▶ [Data items]:
⁂

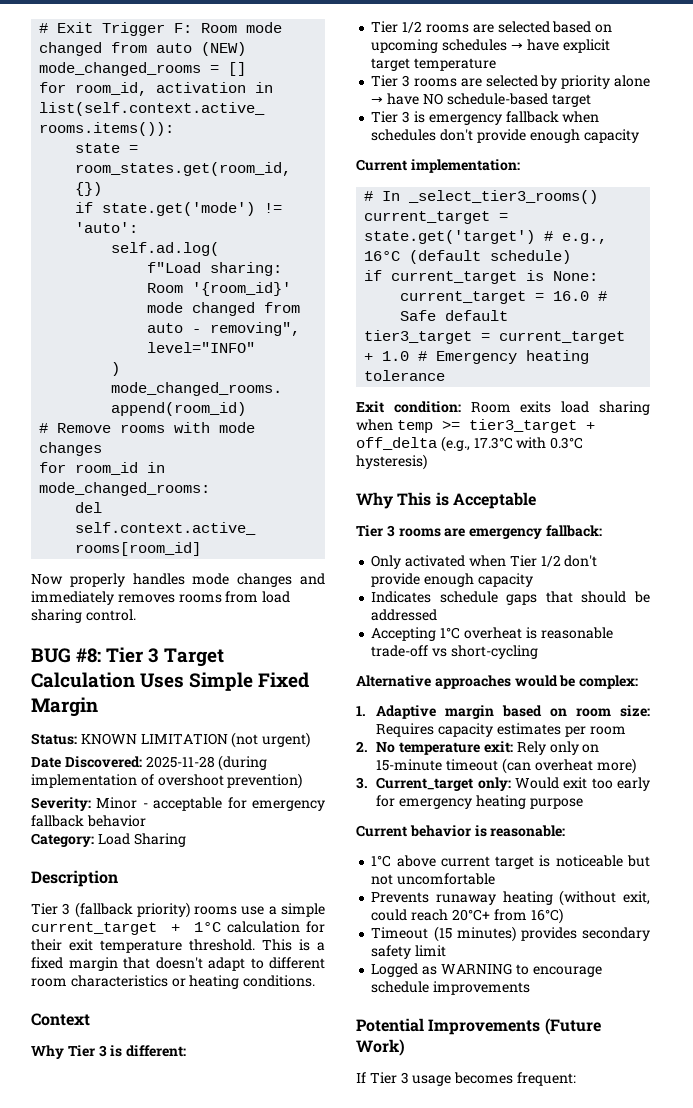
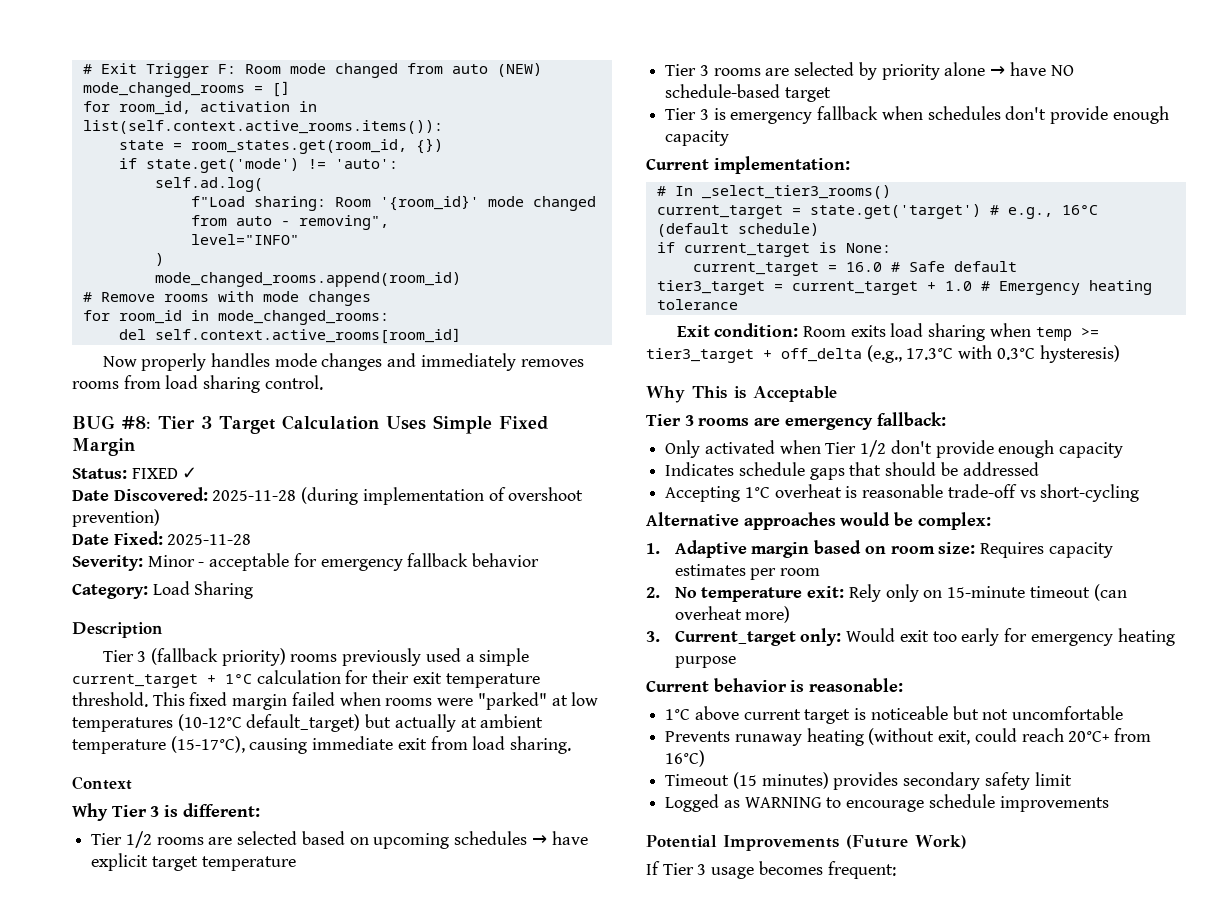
- Status: KNOWN LIMITATION (not urgent)
+ Status: FIXED ✓
+ Date Fixed: 2025-11-28
- Tier 3 (fallback priority) rooms use a simple current_target + 1°C calculation for their exit temperature threshold.
+ Tier 3 (fallback priority) rooms previously used a simple current_target + 1°C calculation for their exit temperature threshold.
- This is a fixed margin that doesn't adapt to different room characteristics or heating conditions.
+ This fixed margin failed when rooms were "parked" at low temperatures (10-12°C default_target) but actually at ambient temperature (15-17°C), causing immediate exit from load sharing.

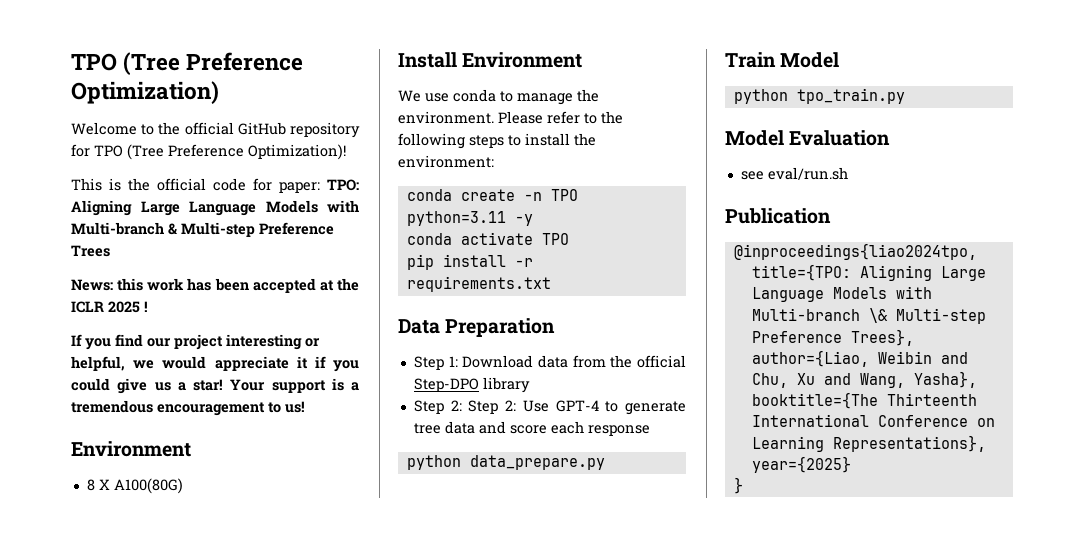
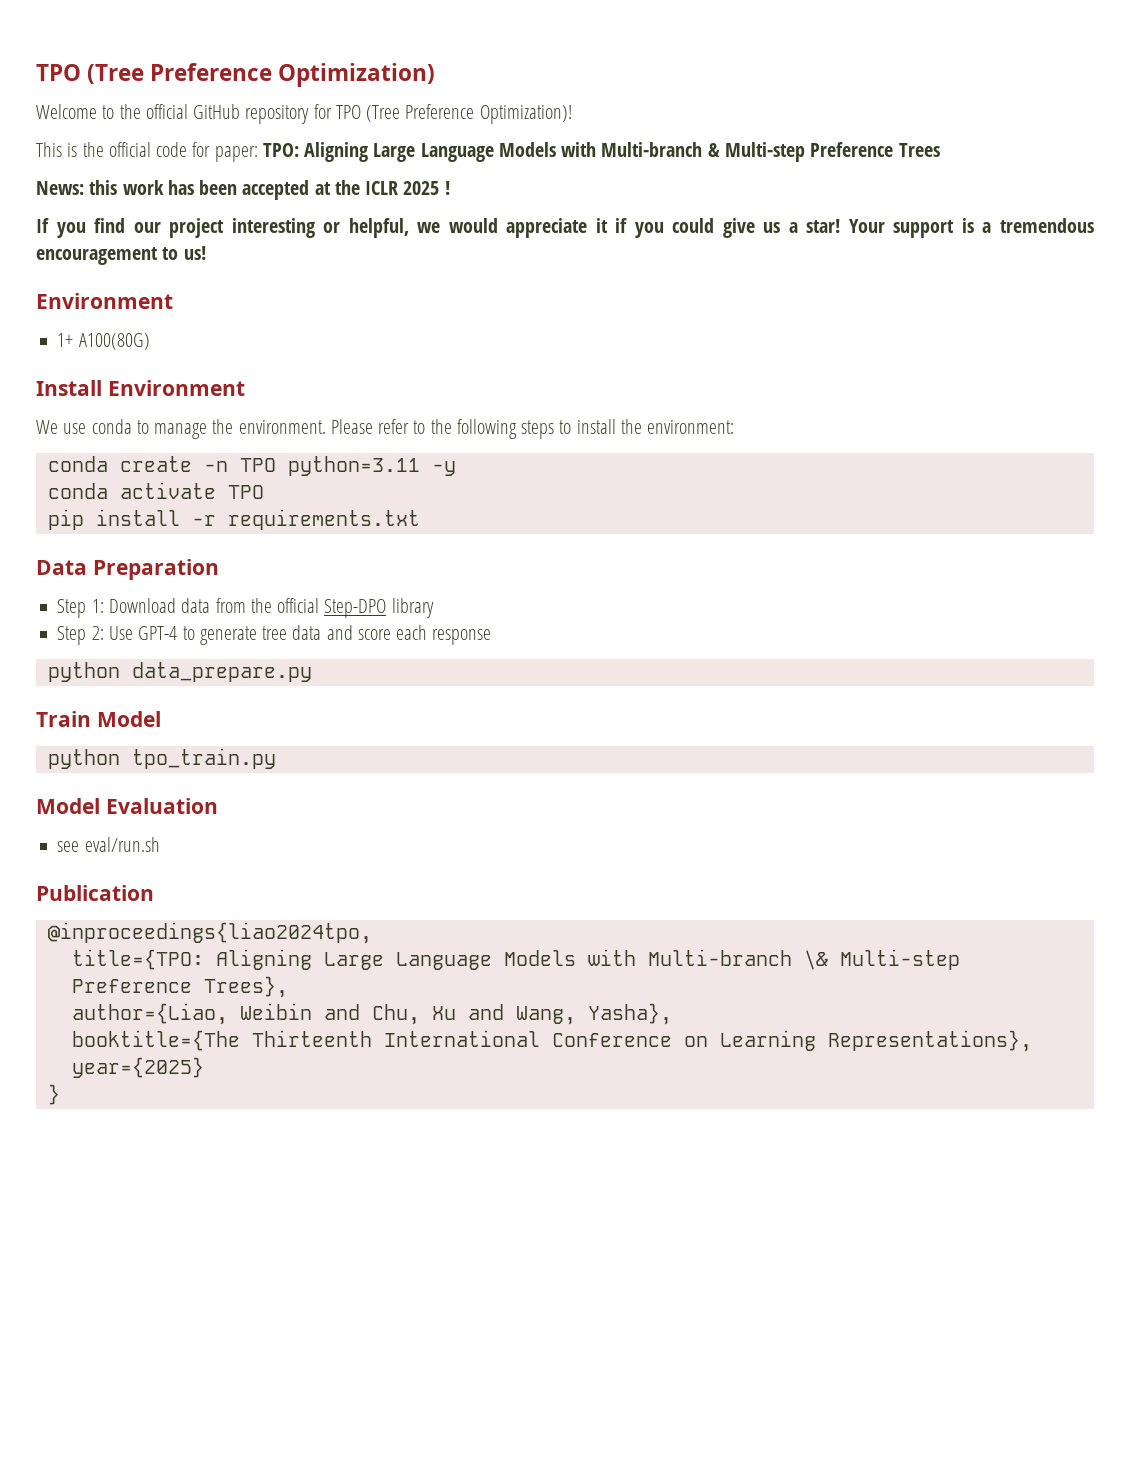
- 8 X A100(80G)
+ 1+ A100(80G)
- Step 2: Step 2: Use GPT-4 to generate tree data and score each response
+ Step 2: Use GPT-4 to generate tree data and score each response

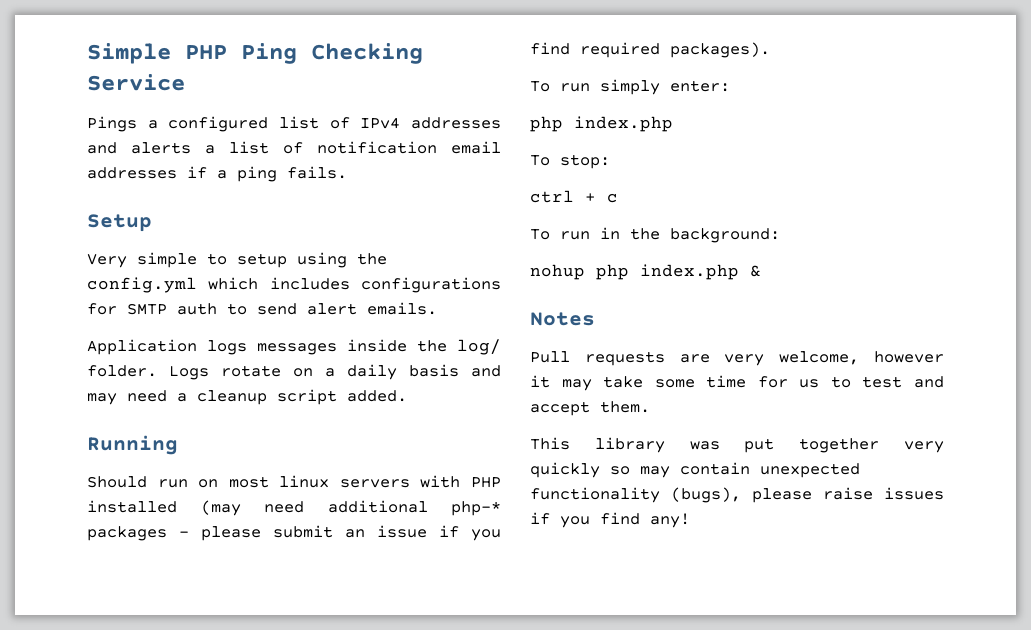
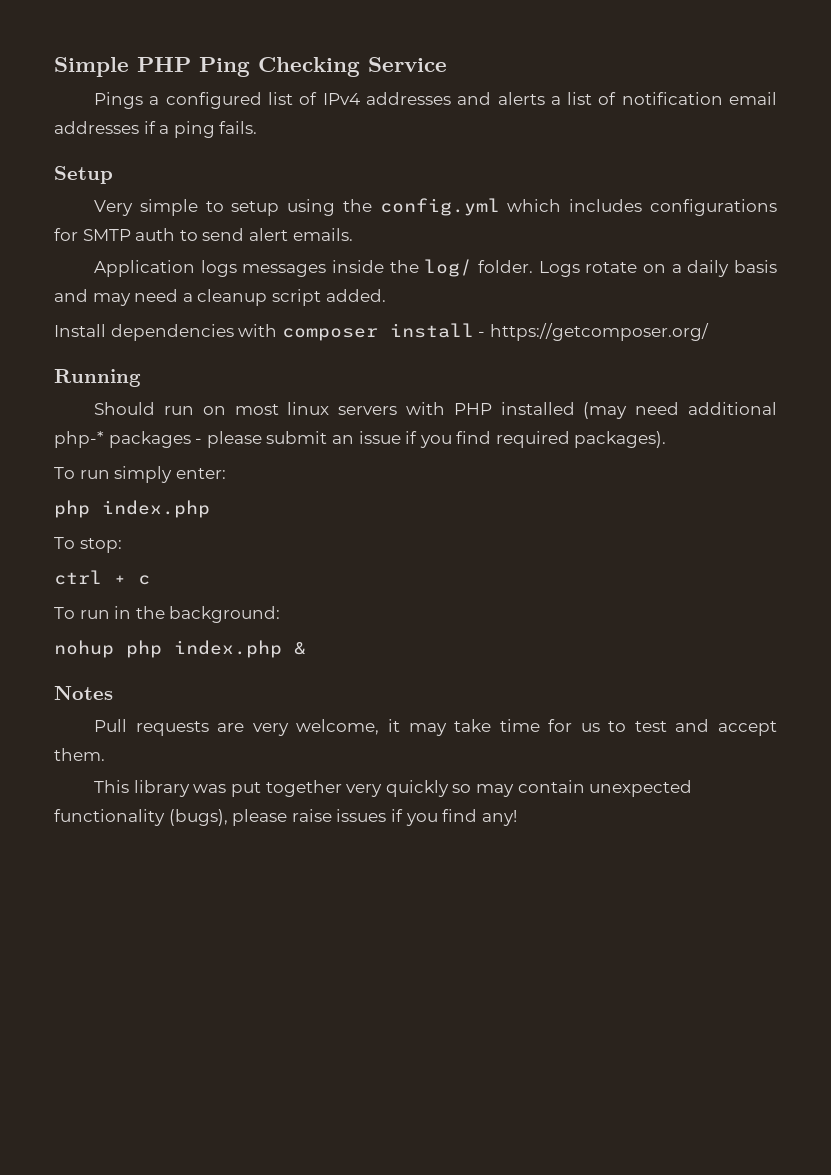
+ Install dependencies with composer install - https://getcomposer.org/
- Pull requests are very welcome, however it may take some time for us to test and accept them.
+ Pull requests are very welcome, it may take time for us to test and accept them.

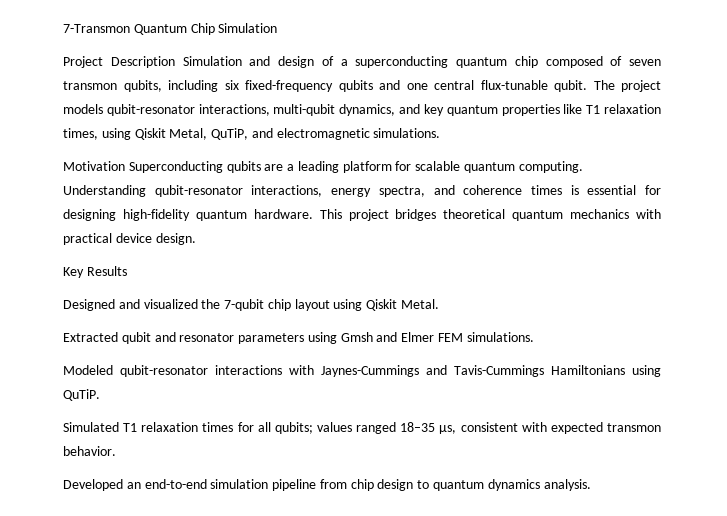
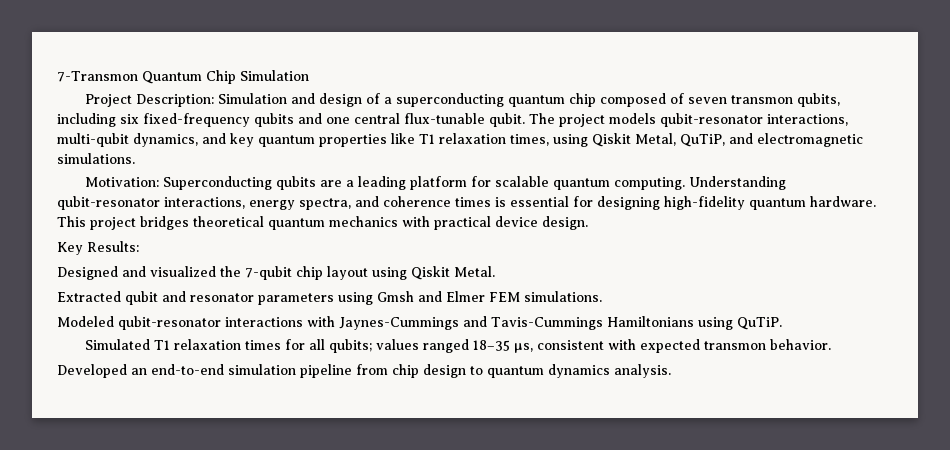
- Project Description Simulation and design of a superconducting quantum chip composed of seven transmon qubits, including six fixed-frequency qubits and one central flux-tunable qubit.
+ Project Description: Simulation and design of a superconducting quantum chip composed of seven transmon qubits, including six fixed-frequency qubits and one central flux-tunable qubit.
- Motivation Superconducting qubits are a leading platform for scalable quantum computing.
+ Motivation: Superconducting qubits are a leading platform for scalable quantum computing.
- Key Results
+ Key Results:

⁂

A verbatim copy of every entry is wanted; the pictures stay out of it.

▶ [WRITTEN SOLUTION]:
- Status: KNOWN LIMITATION (not urgent)
+ Status: FIXED ✓
+ Date Fixed: 2025-11-28
- Tier 3 (fallback priority) rooms use a simple current_target + 1°C calculation for their exit temperature threshold.
+ Tier 3 (fallback priority) rooms previously used a simple current_target + 1°C calculation for their exit temperature threshold.
- This is a fixed margin that doesn't adapt to different room characteristics or heating conditions.
+ This fixed margin failed when rooms were "parked" at low temperatures (10-12°C default_target) but actually at ambient temperature (15-17°C), causing immediate exit from load sharing.

- 8 X A100(80G)
+ 1+ A100(80G)
- Step 2: Step 2: Use GPT-4 to generate tree data and score each response
+ Step 2: Use GPT-4 to generate tree data and score each response

+ Install dependencies with composer install - https://getcomposer.org/
- Pull requests are very welcome, however it may take some time for us to test and accept them.
+ Pull requests are very welcome, it may take time for us to test and accept them.

- Project Description Simulation and design of a superconducting quantum chip composed of seven transmon qubits, including six fixed-frequency qubits and one central flux-tunable qubit.
+ Project Description: Simulation and design of a superconducting quantum chip composed of seven transmon qubits, including six fixed-frequency qubits and one central flux-tunable qubit.
- Motivation Superconducting qubits are a leading platform for scalable quantum computing.
+ Motivation: Superconducting qubits are a leading platform for scalable quantum computing.
- Key Results
+ Key Results:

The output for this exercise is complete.